• DIRECTIONS: Print out the full material below, exact in every line, with no images included.

• GIVEN DATA:
--- START ---
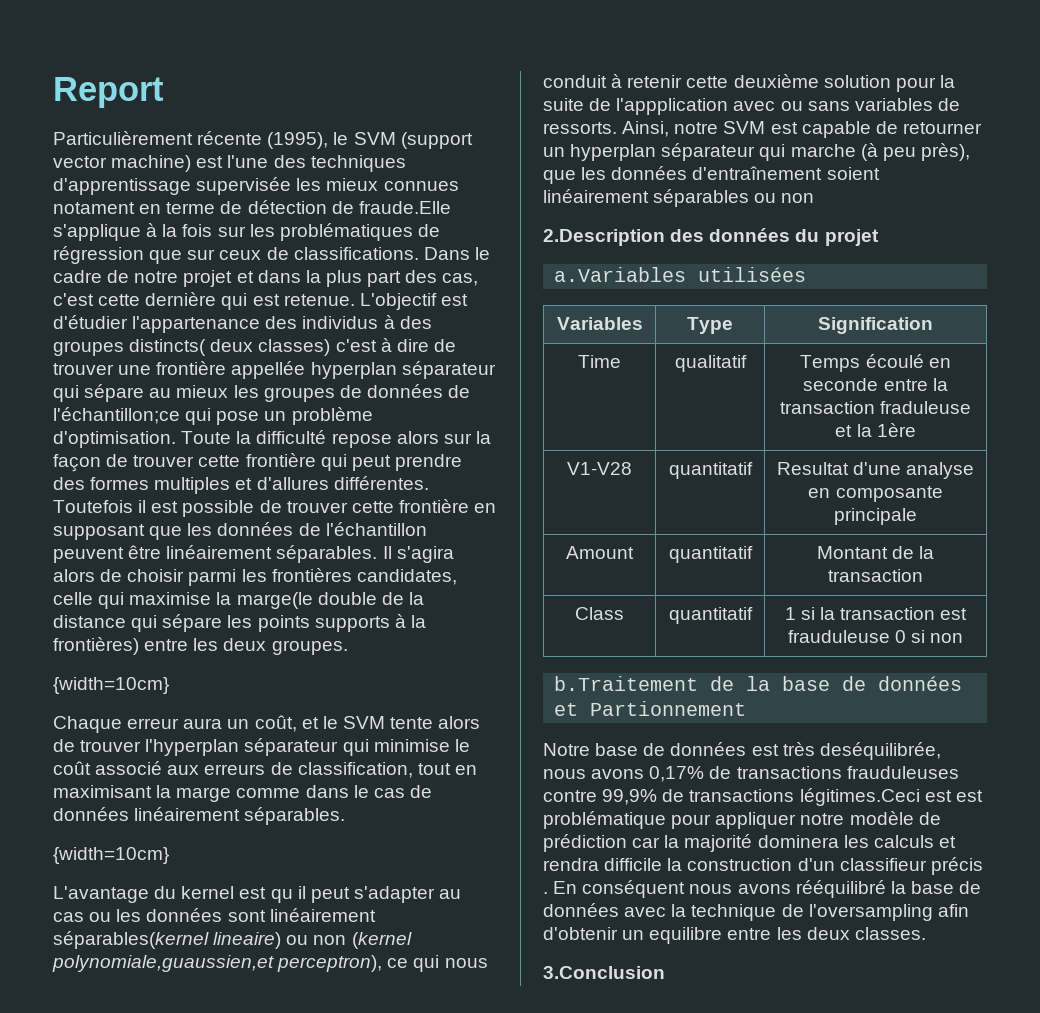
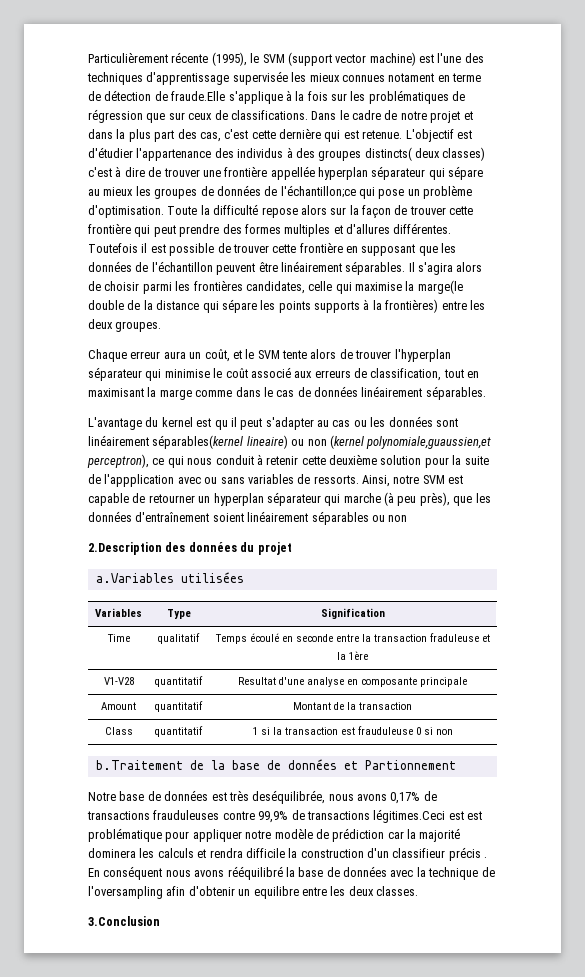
- Report
  Il s'agira alors de choisir parmi les frontières candidates, celle qui maximise la marge(le double de la distance qui sépare les points supports à la frontières) entre les deux groupes.
- {width=10cm}
  Chaque erreur aura un coût, et le SVM tente alors de trouver l'hyperplan séparateur qui minimise le coût associé aux erreurs de classification, tout en maximisant la marge comme dans le cas de données linéairement séparables.
- {width=10cm}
--- END ---
• RESPONSE FOR THIS EXERCISE:
- Report
  Il s'agira alors de choisir parmi les frontières candidates, celle qui maximise la marge(le double de la distance qui sépare les points supports à la frontières) entre les deux groupes.
- {width=10cm}
  Chaque erreur aura un coût, et le SVM tente alors de trouver l'hyperplan séparateur qui minimise le coût associé aux erreurs de classification, tout en maximisant la marge comme dans le cas de données linéairement séparables.
- {width=10cm}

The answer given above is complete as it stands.